Norman Tebbit in his column in the Sun after VE Day expressed outrage that Sir Ian McKellen had been allowed to speak at the Hyde Park concert. Couldn't they find a heterosexual to represent us, he asked? The fact that the poems used that weekend were by other than heterosexual poets - Siegfried Sassoon and Walt Whitman - seemed to escape his notice. As did the fact that thousands of lesbians and gays served in the war too (no one seemed to mind then). Nor was it noted that the man who broke the German Enigma codes, Alan Turing, was gay.

Naturally, as we often heard last week, some of the best friends of the service chiefs, lawyers and rent-a-quote MPs who have been arguing for the retention of the ban on gays in the military, are themselves gay. But it is some friend who outlaws your sexuality, denies you the right to live in your own country with the person that you love, refuses to acknowledge the sacrifices people like you have made to their country, sacked you from the Army, throws you out of your home, and denies you the right to make decisions relating to the last wishes of someone with whom you have spent your life - and then, with a straight face, declares that they have nothing against gay people.

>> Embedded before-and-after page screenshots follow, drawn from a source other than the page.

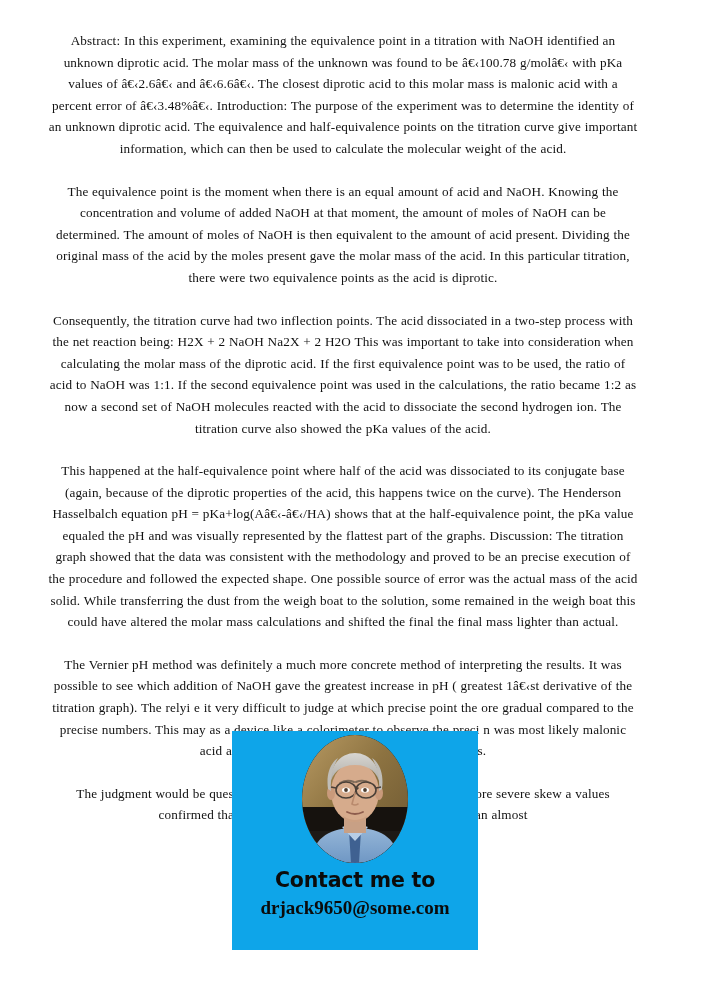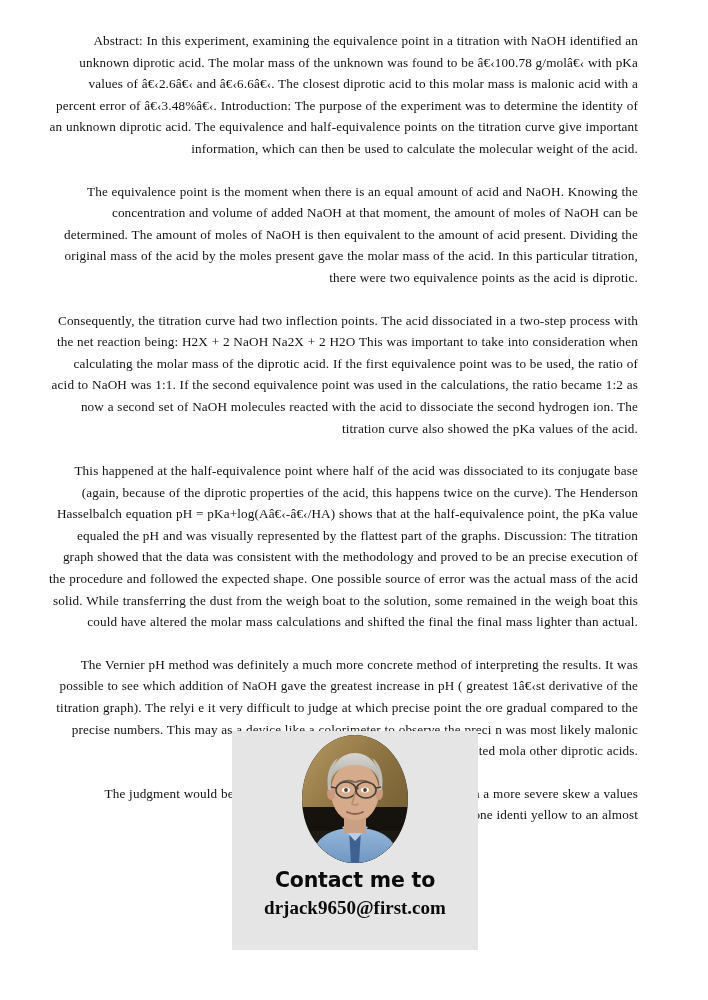"Abstract: In this experiment, examining" .para { text-align: right -> center }
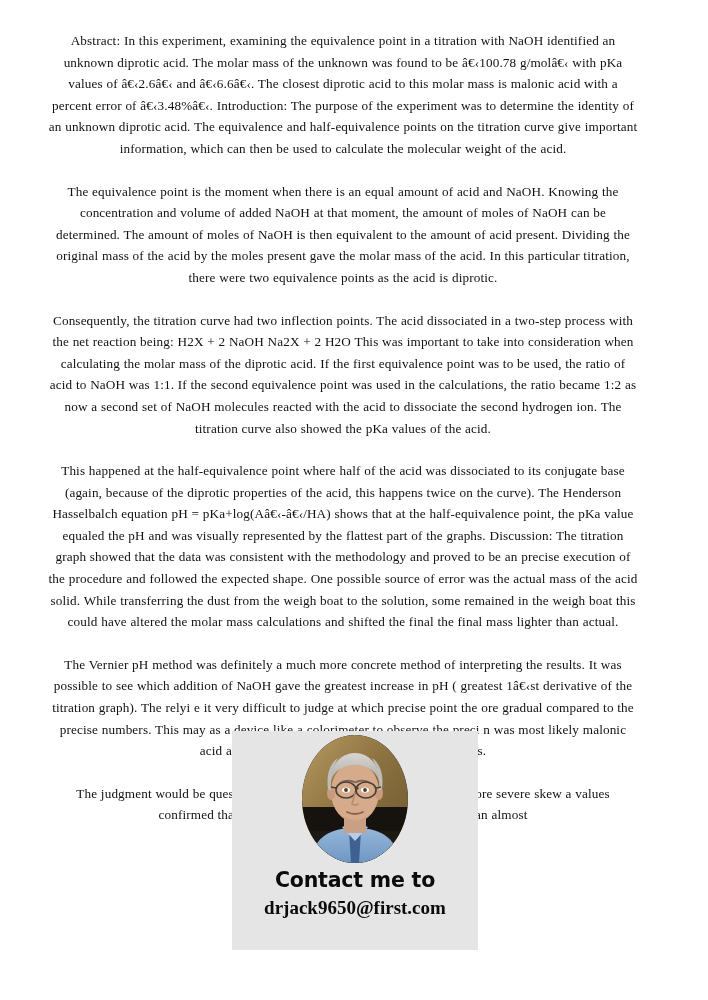"Contact me to" #promo-overlay { background: #e5e5e5 -> #0ea5e9 }
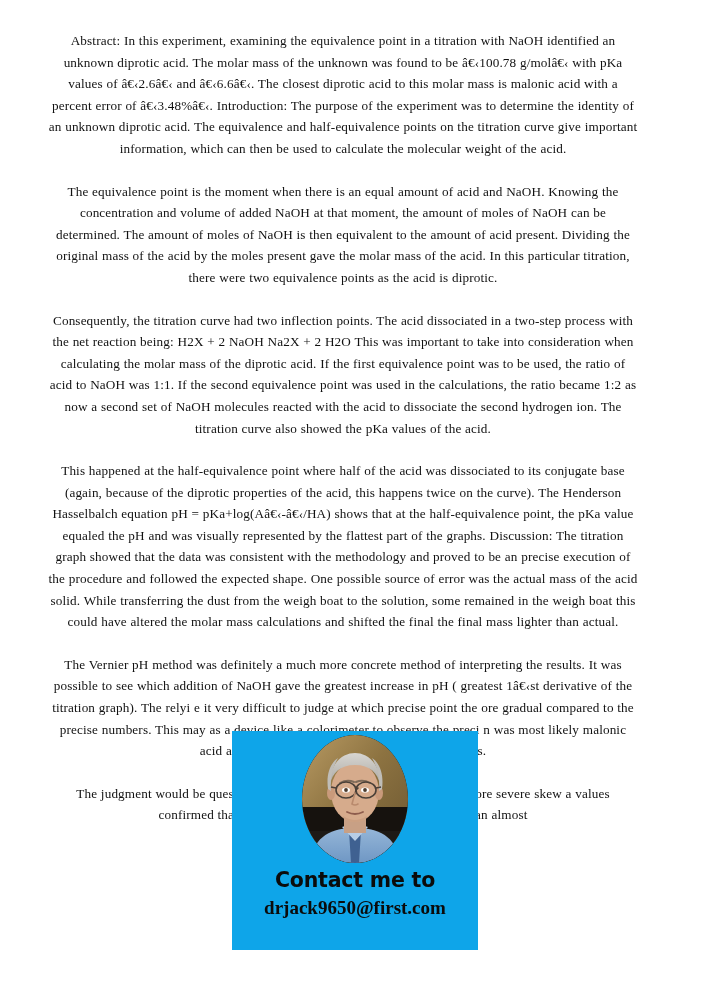"drjack9650@first.com" div { text: drjack9650@first.com -> drjack9650@some.com }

Over the next year gay issues seem likely to stay in the forefront of media attention, particularly the battles over the ban on gays in the military, immigration problems, and the age of consent. Lesbian and gay groups like Stonewall, Outrage and Rank Outsiders have argued strongly for years that the opposition to liberalisation in these areas is based on prejudice alone. Now, in 1995, Middle England is starting to believe them.

Rapid social change is an anathema to the conservative British civil service and the political system. Officials and senior officers at the Ministry of Defence will not change policy overnight. But it is plain for everyone to see that Colonel Blimp and his reactionary friends in Whitehall and Westminster are on the defensive.

The writer is author of 'We Can't Even March Straight', published this week by Vintage.